[Detected change data]
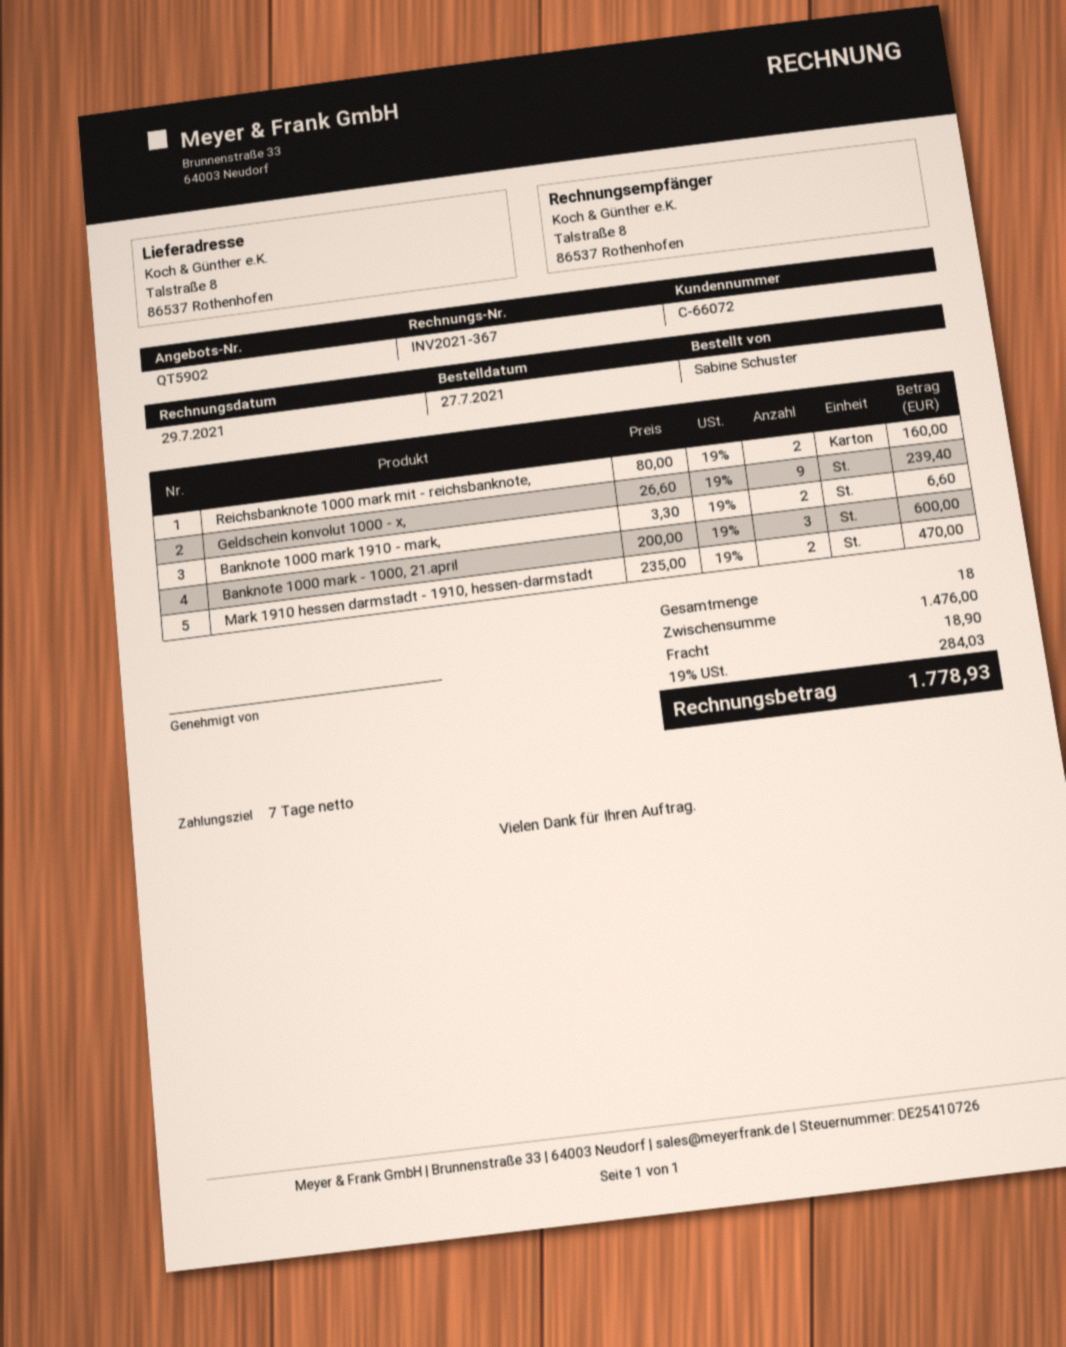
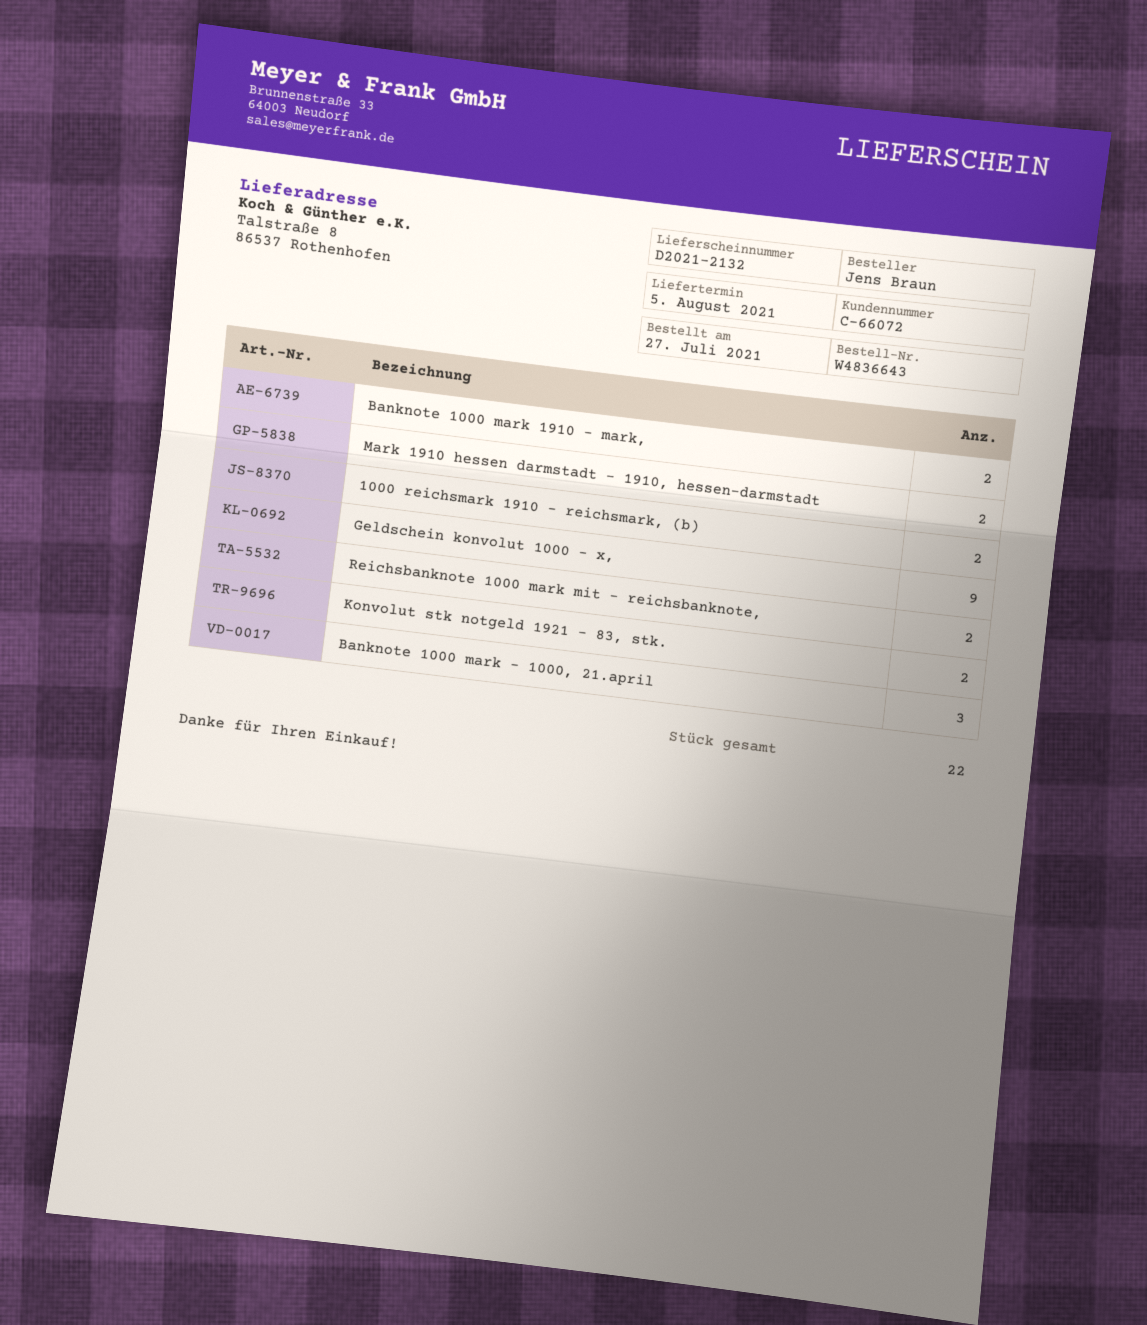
ordered by: Sabine Schuster -> Jens Braun
1000 reichsmark 1910 - reichsmark, (b): none -> 2
Konvolut stk notgeld 1921 - 83, stk.: none -> 2
total quantity: 18 -> 22

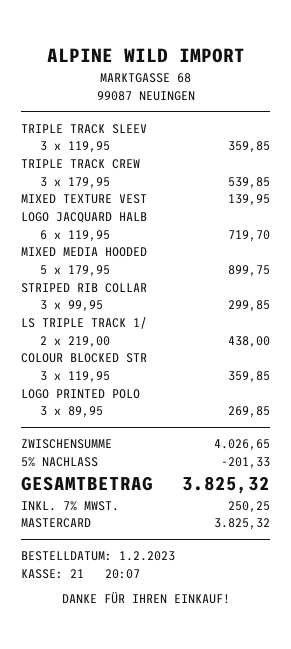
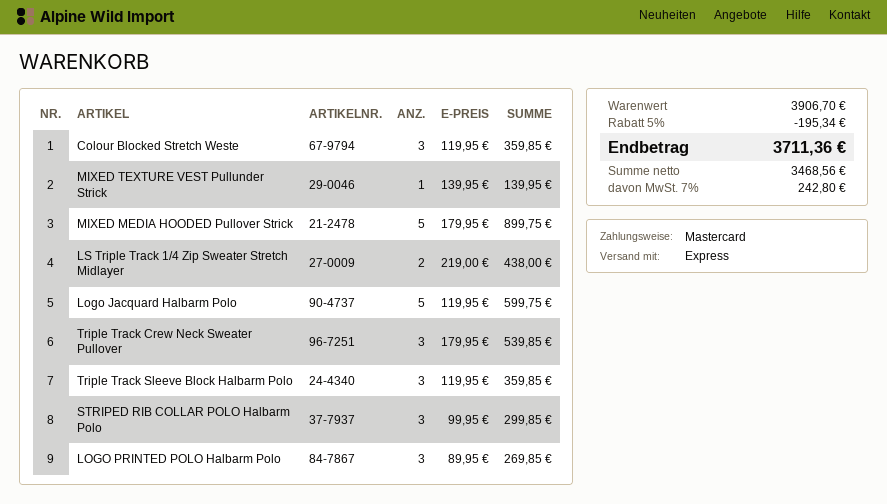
LOGO JACQUARD HALB: 6 x 119.95 = 719.70 -> 5 x 119.95 = 599.75
subtotal: 4026.65 -> 3906.70
discount: 5% = 201.33 -> 5% = 195.34
tax: 7% = 250.25 -> 7% = 242.80
total: 3825.32 -> 3711.36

WORK REQUIRED> Each line above should be set down exactly as written, with pictures excluded.

YOUR SOLUTION>
ordered by: Sabine Schuster -> Jens Braun
1000 reichsmark 1910 - reichsmark, (b): none -> 2
Konvolut stk notgeld 1921 - 83, stk.: none -> 2
total quantity: 18 -> 22

LOGO JACQUARD HALB: 6 x 119.95 = 719.70 -> 5 x 119.95 = 599.75
subtotal: 4026.65 -> 3906.70
discount: 5% = 201.33 -> 5% = 195.34
tax: 7% = 250.25 -> 7% = 242.80
total: 3825.32 -> 3711.36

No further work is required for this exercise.